▶ _INSTRUCTIONS TO FOLLOW_
Begin with the line in which "discount: none -> 50.00" appears and end with the final line of the entries. Retype each one exactly and add nothing.

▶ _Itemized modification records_
* * * * * * * * *

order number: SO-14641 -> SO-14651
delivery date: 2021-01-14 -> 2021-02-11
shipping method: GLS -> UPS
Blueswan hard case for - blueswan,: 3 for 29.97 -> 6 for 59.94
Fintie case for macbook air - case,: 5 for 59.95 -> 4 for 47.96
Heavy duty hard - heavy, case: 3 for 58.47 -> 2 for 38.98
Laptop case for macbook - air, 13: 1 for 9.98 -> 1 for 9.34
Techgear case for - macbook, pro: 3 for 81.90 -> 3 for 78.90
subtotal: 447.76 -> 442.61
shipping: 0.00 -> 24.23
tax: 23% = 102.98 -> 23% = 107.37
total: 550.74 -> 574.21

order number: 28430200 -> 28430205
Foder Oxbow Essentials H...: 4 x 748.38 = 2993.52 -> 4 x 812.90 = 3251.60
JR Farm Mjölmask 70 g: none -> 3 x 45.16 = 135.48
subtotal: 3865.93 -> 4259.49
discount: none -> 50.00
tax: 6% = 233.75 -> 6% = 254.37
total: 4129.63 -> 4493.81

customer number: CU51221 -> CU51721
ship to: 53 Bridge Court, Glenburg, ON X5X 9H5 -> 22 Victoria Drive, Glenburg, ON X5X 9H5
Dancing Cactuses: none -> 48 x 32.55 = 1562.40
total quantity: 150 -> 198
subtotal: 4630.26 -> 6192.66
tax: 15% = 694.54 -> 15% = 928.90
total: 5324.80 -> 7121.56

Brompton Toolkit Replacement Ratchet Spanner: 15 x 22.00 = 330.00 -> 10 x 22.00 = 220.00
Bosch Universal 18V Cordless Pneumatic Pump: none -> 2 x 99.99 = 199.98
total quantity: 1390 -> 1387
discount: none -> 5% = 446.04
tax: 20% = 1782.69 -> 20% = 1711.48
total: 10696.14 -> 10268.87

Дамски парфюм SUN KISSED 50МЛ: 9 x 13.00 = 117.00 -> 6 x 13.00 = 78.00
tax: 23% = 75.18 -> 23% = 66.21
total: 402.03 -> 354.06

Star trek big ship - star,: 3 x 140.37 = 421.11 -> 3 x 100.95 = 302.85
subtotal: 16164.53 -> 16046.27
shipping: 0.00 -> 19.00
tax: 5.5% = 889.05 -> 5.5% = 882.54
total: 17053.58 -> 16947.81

* * * * * * * * *

▶ _EXERCISE RESPONSE_
discount: none -> 50.00
tax: 6% = 233.75 -> 6% = 254.37
total: 4129.63 -> 4493.81

customer number: CU51221 -> CU51721
ship to: 53 Bridge Court, Glenburg, ON X5X 9H5 -> 22 Victoria Drive, Glenburg, ON X5X 9H5
Dancing Cactuses: none -> 48 x 32.55 = 1562.40
total quantity: 150 -> 198
subtotal: 4630.26 -> 6192.66
tax: 15% = 694.54 -> 15% = 928.90
total: 5324.80 -> 7121.56

Brompton Toolkit Replacement Ratchet Spanner: 15 x 22.00 = 330.00 -> 10 x 22.00 = 220.00
Bosch Universal 18V Cordless Pneumatic Pump: none -> 2 x 99.99 = 199.98
total quantity: 1390 -> 1387
discount: none -> 5% = 446.04
tax: 20% = 1782.69 -> 20% = 1711.48
total: 10696.14 -> 10268.87

Дамски парфюм SUN KISSED 50МЛ: 9 x 13.00 = 117.00 -> 6 x 13.00 = 78.00
tax: 23% = 75.18 -> 23% = 66.21
total: 402.03 -> 354.06

Star trek big ship - star,: 3 x 140.37 = 421.11 -> 3 x 100.95 = 302.85
subtotal: 16164.53 -> 16046.27
shipping: 0.00 -> 19.00
tax: 5.5% = 889.05 -> 5.5% = 882.54
total: 17053.58 -> 16947.81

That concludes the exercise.